## What is needed
Instruction for the data below: set down exactly the lines from the line with "border-radius:9px; padding:11px 10px;" to the line with "color:#fff; font-size:15px; font-weight:400;", inclusive, and no others.

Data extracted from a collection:

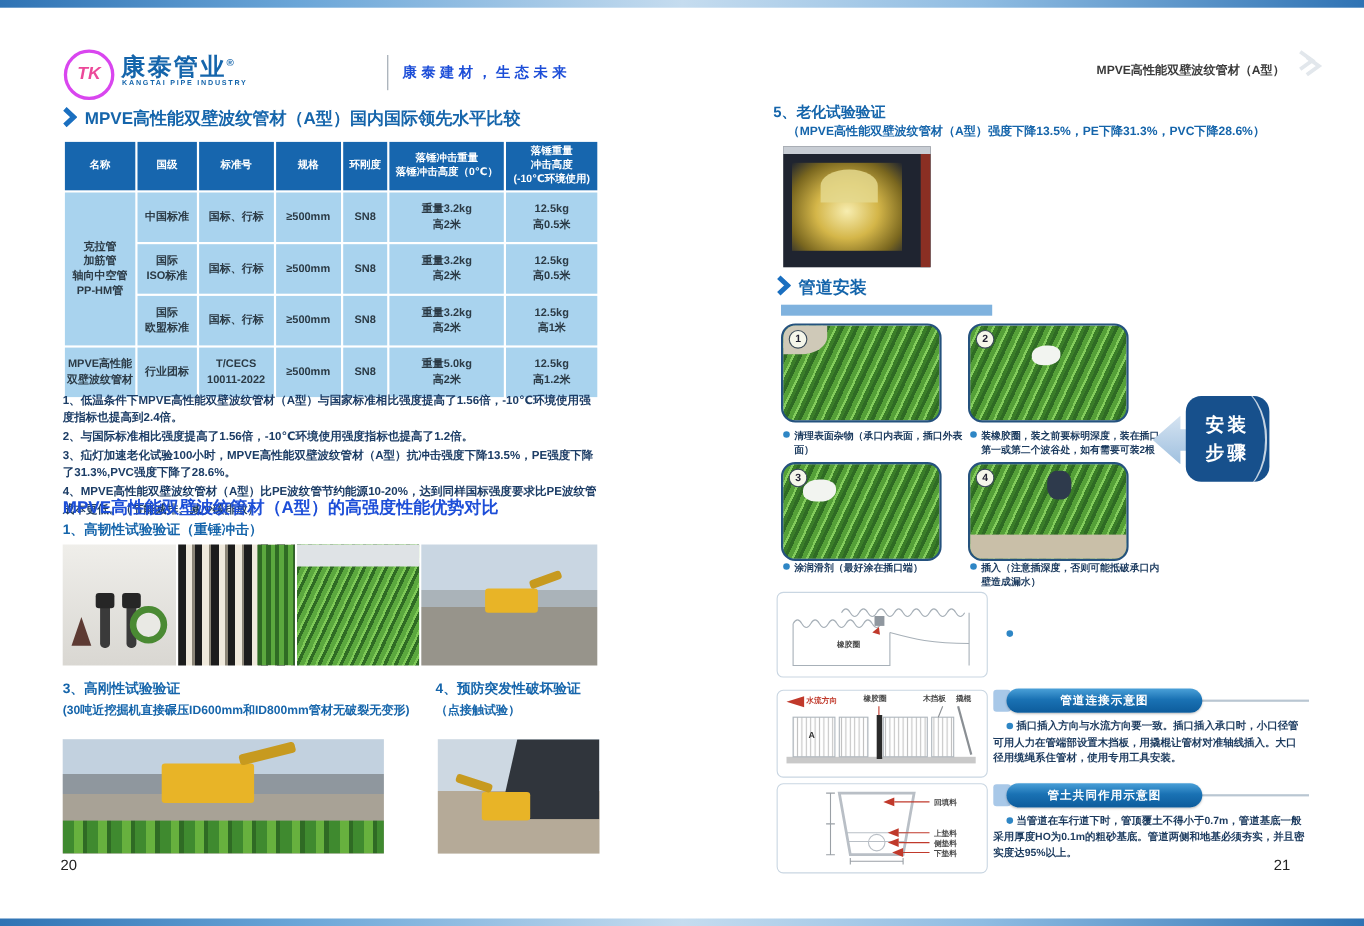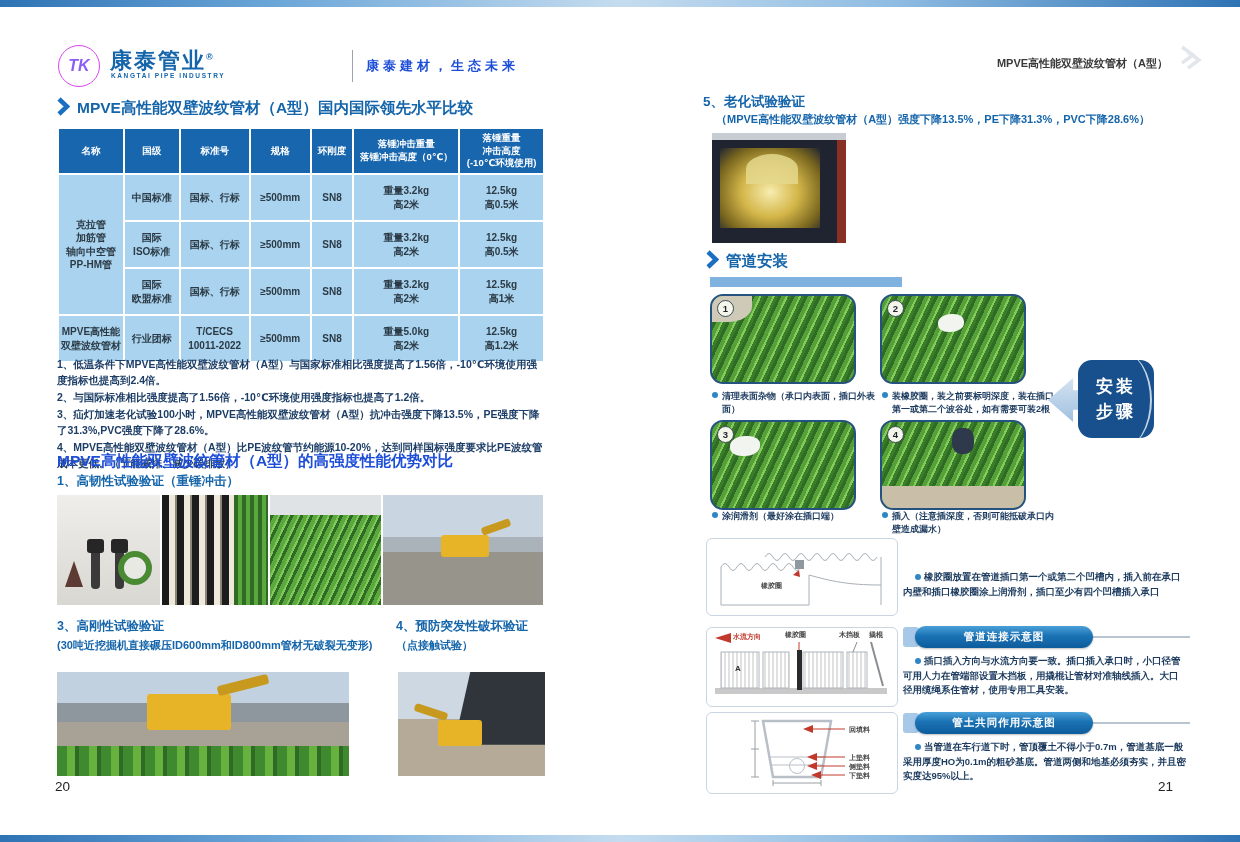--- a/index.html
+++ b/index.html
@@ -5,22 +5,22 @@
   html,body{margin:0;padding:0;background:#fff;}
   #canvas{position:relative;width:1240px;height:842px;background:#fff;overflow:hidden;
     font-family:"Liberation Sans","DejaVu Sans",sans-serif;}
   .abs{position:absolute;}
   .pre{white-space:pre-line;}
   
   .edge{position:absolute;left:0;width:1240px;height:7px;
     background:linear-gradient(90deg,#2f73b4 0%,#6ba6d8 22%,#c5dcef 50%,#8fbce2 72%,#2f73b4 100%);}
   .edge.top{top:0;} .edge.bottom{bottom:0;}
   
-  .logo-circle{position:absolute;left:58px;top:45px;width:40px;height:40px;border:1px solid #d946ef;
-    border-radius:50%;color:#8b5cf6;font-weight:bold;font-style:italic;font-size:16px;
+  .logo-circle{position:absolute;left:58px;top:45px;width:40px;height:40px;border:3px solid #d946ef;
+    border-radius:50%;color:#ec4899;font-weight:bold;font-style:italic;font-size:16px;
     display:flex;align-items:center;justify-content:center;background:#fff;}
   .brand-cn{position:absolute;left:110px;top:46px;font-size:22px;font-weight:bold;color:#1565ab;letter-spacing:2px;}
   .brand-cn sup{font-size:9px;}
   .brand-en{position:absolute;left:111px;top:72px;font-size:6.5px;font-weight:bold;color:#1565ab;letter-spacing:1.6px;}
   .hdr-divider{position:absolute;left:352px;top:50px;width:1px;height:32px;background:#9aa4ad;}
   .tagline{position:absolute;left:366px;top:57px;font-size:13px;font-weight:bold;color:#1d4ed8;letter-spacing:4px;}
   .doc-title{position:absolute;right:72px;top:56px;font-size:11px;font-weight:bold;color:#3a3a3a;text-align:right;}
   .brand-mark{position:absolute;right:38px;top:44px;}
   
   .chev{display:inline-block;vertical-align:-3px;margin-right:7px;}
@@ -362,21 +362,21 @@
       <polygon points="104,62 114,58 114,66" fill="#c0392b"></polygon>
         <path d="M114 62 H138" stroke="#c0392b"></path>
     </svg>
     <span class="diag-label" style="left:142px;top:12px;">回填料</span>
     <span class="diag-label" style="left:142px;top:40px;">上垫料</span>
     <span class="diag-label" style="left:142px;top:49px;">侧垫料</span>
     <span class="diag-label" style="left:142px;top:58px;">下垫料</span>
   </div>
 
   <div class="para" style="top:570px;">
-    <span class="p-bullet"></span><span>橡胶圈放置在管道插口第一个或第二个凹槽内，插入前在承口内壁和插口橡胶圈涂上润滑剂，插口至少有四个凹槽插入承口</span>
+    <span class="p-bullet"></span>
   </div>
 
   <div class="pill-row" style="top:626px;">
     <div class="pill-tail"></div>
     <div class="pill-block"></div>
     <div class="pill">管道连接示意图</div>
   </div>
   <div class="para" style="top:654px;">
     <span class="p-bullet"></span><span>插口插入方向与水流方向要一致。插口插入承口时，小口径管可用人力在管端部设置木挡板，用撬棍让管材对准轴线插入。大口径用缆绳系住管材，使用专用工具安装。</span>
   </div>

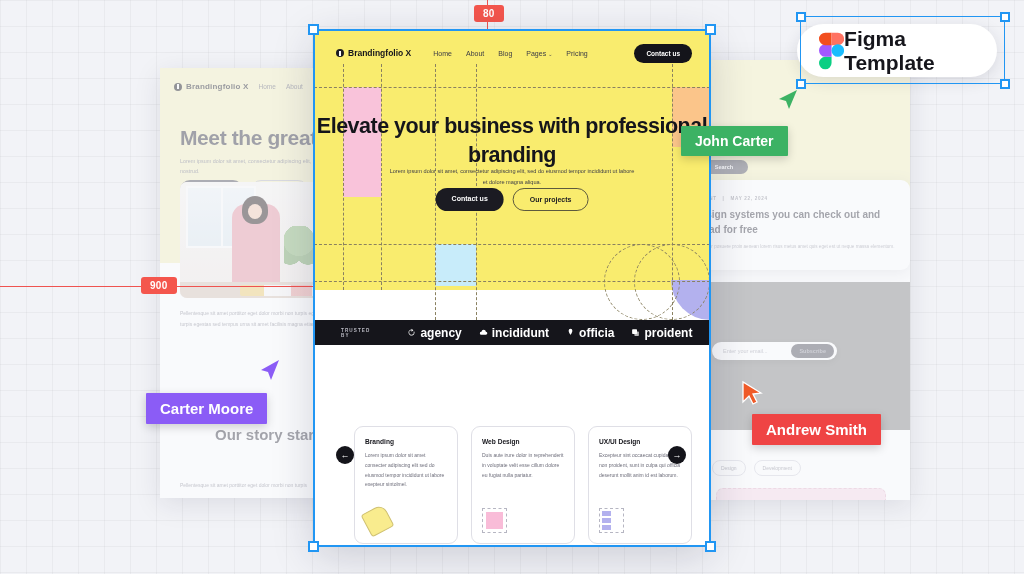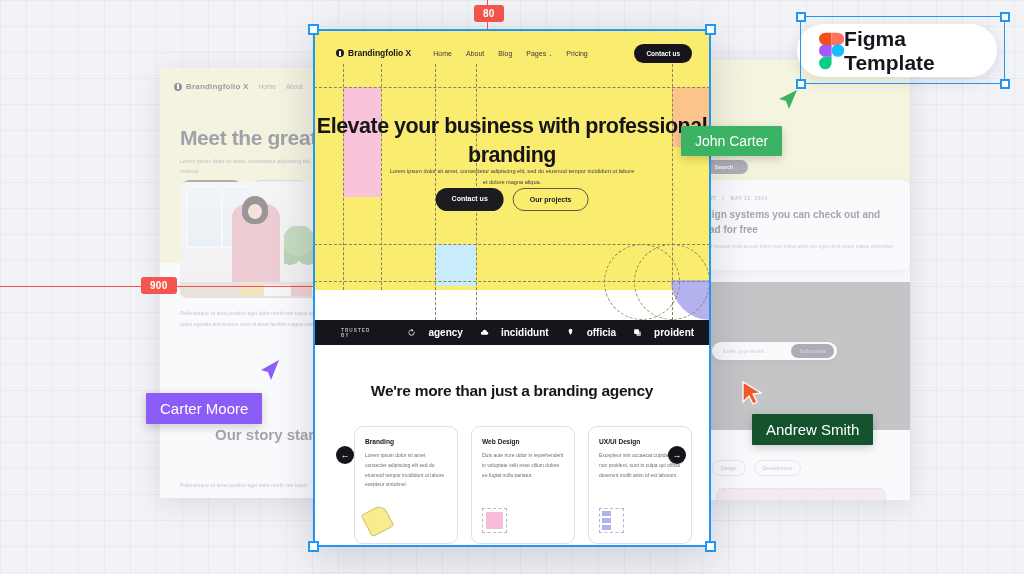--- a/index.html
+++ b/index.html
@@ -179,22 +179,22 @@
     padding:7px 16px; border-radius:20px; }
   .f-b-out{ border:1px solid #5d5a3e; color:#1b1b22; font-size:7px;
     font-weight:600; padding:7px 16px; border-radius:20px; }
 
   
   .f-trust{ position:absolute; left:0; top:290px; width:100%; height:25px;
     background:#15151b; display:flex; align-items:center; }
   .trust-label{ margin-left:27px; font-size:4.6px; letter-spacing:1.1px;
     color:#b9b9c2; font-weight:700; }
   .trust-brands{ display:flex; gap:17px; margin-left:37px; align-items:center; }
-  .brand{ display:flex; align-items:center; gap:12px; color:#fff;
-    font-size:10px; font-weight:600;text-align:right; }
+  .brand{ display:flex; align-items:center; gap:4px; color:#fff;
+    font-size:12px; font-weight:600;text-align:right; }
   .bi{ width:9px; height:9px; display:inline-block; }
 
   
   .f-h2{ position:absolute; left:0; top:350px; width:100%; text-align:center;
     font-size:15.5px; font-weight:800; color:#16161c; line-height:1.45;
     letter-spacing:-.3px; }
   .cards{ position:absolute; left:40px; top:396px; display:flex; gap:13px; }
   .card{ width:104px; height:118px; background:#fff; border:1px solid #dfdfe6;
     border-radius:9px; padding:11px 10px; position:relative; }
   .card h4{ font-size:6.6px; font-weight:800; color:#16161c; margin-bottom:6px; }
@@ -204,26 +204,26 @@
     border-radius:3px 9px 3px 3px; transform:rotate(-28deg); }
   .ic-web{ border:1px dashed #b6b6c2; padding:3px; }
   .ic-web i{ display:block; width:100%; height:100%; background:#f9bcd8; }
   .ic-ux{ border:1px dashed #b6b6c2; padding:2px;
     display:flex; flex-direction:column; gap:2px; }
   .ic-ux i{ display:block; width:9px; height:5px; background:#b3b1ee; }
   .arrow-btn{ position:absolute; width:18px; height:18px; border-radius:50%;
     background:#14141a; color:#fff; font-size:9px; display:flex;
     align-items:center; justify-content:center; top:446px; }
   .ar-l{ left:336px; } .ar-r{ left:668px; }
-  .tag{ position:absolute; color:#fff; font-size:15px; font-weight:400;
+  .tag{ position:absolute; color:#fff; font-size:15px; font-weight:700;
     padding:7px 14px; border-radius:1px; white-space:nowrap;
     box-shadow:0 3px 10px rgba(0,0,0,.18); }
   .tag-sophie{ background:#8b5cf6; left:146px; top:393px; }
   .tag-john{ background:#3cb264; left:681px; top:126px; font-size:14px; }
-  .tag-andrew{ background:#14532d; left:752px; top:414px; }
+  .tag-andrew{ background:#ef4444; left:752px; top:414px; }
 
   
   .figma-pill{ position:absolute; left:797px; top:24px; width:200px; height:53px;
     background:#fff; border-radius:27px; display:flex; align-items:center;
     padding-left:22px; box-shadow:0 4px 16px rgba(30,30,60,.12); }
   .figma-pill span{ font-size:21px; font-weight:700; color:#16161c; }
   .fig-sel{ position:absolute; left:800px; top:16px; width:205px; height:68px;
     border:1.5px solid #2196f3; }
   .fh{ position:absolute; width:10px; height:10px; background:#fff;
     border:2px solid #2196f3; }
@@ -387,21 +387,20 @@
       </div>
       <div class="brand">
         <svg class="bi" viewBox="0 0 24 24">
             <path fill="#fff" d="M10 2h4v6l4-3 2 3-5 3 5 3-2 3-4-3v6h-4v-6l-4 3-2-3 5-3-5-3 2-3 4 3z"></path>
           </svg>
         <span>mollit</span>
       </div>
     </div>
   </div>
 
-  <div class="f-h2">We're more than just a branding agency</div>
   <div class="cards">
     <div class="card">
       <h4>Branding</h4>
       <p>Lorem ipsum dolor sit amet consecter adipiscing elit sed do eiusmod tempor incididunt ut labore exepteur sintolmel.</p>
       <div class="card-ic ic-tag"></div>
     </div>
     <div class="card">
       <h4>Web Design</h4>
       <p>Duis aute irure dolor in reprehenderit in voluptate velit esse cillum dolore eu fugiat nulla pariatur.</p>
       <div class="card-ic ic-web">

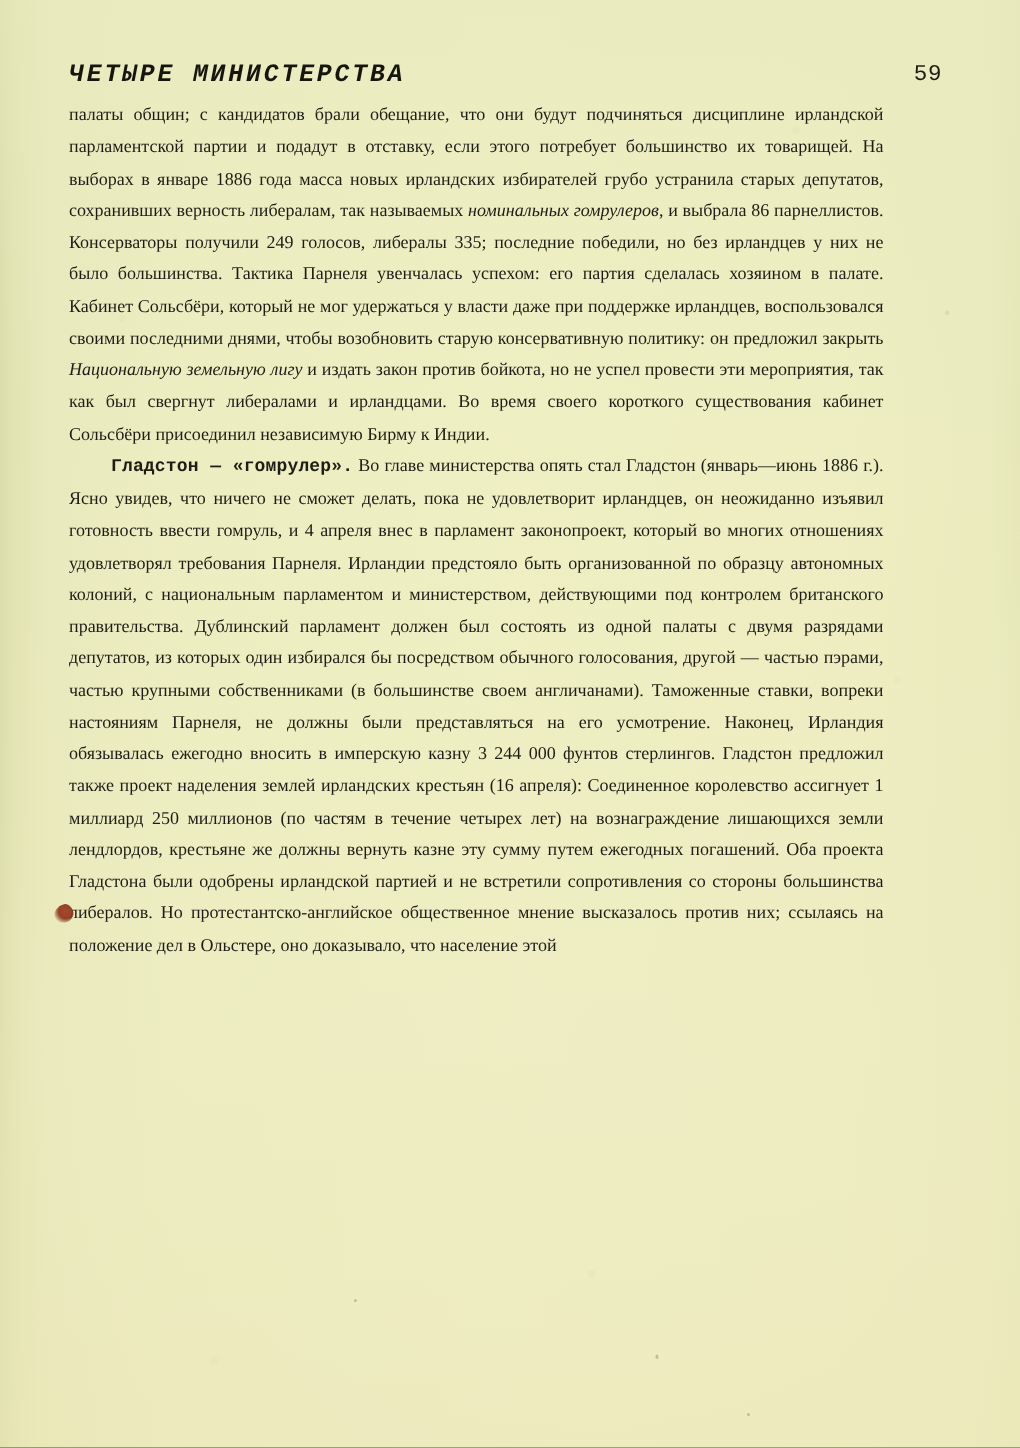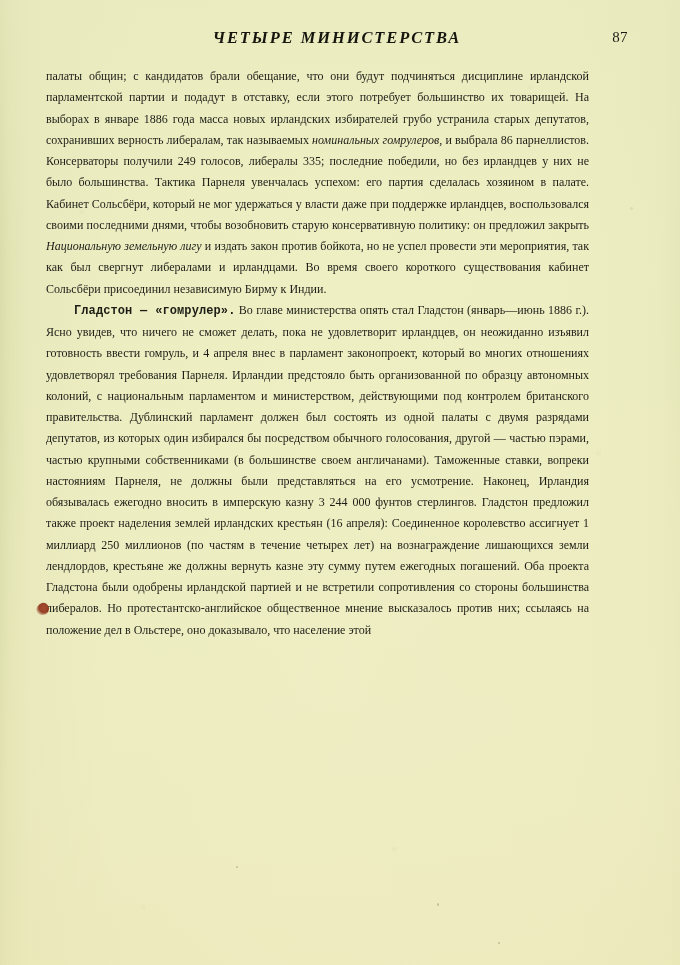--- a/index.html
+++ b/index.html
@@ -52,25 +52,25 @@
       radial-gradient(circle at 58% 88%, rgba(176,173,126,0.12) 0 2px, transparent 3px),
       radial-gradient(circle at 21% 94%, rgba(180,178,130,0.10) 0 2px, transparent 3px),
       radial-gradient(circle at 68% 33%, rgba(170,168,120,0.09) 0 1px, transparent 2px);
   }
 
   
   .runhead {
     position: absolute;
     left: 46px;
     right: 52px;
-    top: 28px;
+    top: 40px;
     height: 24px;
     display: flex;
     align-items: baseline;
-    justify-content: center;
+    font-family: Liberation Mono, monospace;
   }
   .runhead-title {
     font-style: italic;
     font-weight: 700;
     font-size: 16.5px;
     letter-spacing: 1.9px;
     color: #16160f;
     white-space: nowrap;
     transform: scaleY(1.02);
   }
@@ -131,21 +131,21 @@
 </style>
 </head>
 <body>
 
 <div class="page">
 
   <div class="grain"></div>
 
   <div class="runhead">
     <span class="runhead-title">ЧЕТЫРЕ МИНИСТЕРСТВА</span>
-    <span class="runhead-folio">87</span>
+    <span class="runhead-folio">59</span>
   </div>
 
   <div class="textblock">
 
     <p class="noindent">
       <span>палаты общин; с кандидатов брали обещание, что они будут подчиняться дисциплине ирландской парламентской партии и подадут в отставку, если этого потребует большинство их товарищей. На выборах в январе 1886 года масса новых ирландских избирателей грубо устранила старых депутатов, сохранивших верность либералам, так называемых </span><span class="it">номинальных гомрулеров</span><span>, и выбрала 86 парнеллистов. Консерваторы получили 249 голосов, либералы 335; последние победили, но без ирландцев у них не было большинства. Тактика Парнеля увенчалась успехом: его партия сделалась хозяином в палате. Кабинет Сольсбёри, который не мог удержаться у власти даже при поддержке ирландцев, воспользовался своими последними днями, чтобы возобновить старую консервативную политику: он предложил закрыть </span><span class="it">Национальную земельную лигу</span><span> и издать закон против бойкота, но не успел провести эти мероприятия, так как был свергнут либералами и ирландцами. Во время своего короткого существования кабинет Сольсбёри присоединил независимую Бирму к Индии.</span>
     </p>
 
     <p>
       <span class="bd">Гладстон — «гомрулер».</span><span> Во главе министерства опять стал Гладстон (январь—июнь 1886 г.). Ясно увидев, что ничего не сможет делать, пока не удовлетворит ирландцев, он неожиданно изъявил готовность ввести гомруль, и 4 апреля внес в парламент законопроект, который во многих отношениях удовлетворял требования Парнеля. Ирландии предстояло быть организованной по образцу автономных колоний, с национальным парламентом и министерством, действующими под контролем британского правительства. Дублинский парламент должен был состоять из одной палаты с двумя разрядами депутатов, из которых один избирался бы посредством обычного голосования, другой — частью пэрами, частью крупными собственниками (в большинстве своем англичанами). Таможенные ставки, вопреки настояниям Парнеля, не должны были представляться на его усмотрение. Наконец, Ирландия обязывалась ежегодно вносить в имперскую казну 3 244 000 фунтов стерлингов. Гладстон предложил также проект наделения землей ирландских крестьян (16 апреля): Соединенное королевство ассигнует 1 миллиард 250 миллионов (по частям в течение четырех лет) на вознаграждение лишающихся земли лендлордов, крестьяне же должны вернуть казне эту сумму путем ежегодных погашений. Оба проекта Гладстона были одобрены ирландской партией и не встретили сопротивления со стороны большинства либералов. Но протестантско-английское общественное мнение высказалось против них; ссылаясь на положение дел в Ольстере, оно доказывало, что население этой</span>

## Result for this task
     border-radius:9px; padding:11px 10px; position:relative; }
   .card h4{ font-size:6.6px; font-weight:800; color:#16161c; margin-bottom:6px; }
@@ -204,26 +204,26 @@
     border-radius:3px 9px 3px 3px; transform:rotate(-28deg); }
   .ic-web{ border:1px dashed #b6b6c2; padding:3px; }
   .ic-web i{ display:block; width:100%; height:100%; background:#f9bcd8; }
   .ic-ux{ border:1px dashed #b6b6c2; padding:2px;
     display:flex; flex-direction:column; gap:2px; }
   .ic-ux i{ display:block; width:9px; height:5px; background:#b3b1ee; }
   .arrow-btn{ position:absolute; width:18px; height:18px; border-radius:50%;
     background:#14141a; color:#fff; font-size:9px; display:flex;
     align-items:center; justify-content:center; top:446px; }
   .ar-l{ left:336px; } .ar-r{ left:668px; }
-  .tag{ position:absolute; color:#fff; font-size:15px; font-weight:400;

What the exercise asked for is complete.